**EXERCISE DIRECTIONS**: Look through the data below for the line with "Molinillo de Queso" and the line with "total: 3654.72 -> 2022.84", then output those two and all lines in between, exactly as written.

**SUPPLIED DATA**:
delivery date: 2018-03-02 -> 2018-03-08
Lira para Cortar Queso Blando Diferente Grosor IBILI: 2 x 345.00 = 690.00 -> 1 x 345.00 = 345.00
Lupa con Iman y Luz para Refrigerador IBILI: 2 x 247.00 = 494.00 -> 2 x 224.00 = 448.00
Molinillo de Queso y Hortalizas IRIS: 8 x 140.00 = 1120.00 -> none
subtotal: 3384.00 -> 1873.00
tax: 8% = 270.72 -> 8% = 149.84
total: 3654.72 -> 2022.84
--
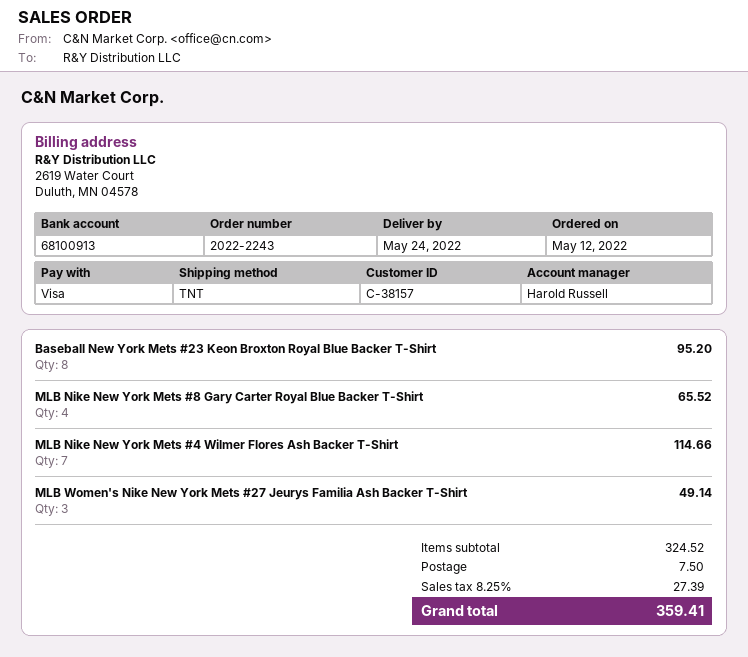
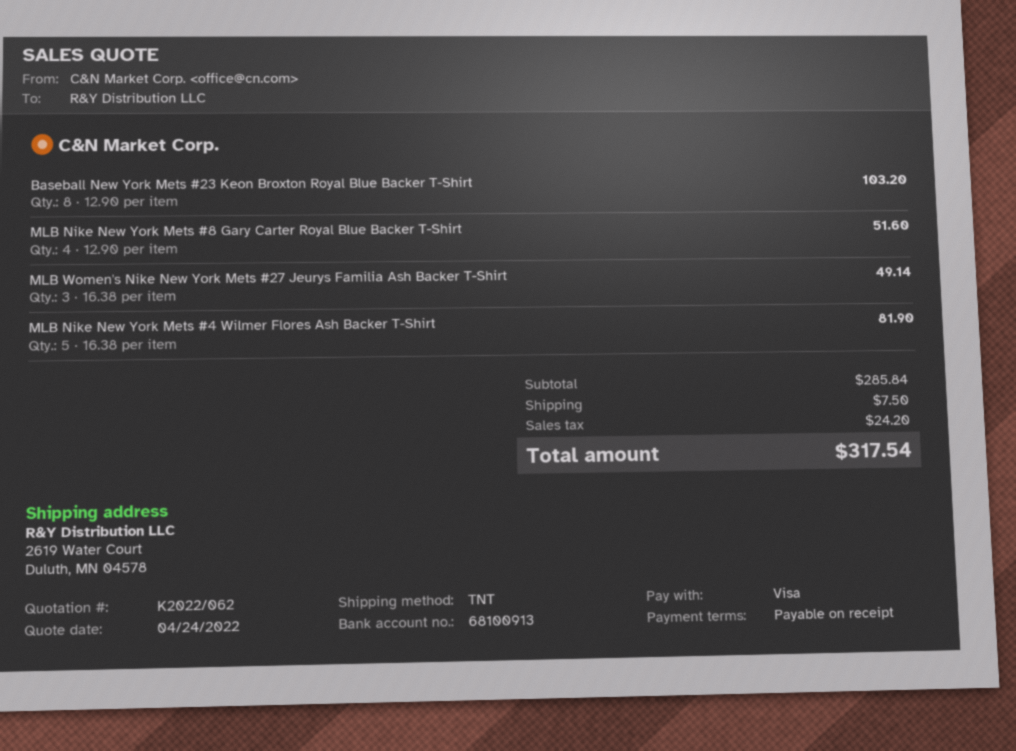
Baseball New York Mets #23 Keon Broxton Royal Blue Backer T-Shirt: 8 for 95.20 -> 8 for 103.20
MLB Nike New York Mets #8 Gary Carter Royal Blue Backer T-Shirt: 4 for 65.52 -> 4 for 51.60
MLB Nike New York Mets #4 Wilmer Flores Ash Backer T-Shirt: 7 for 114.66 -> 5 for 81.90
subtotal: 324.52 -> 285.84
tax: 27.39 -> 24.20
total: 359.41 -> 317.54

**SOLUTION TO THIS EXERCISE**:
Molinillo de Queso y Hortalizas IRIS: 8 x 140.00 = 1120.00 -> none
subtotal: 3384.00 -> 1873.00
tax: 8% = 270.72 -> 8% = 149.84
total: 3654.72 -> 2022.84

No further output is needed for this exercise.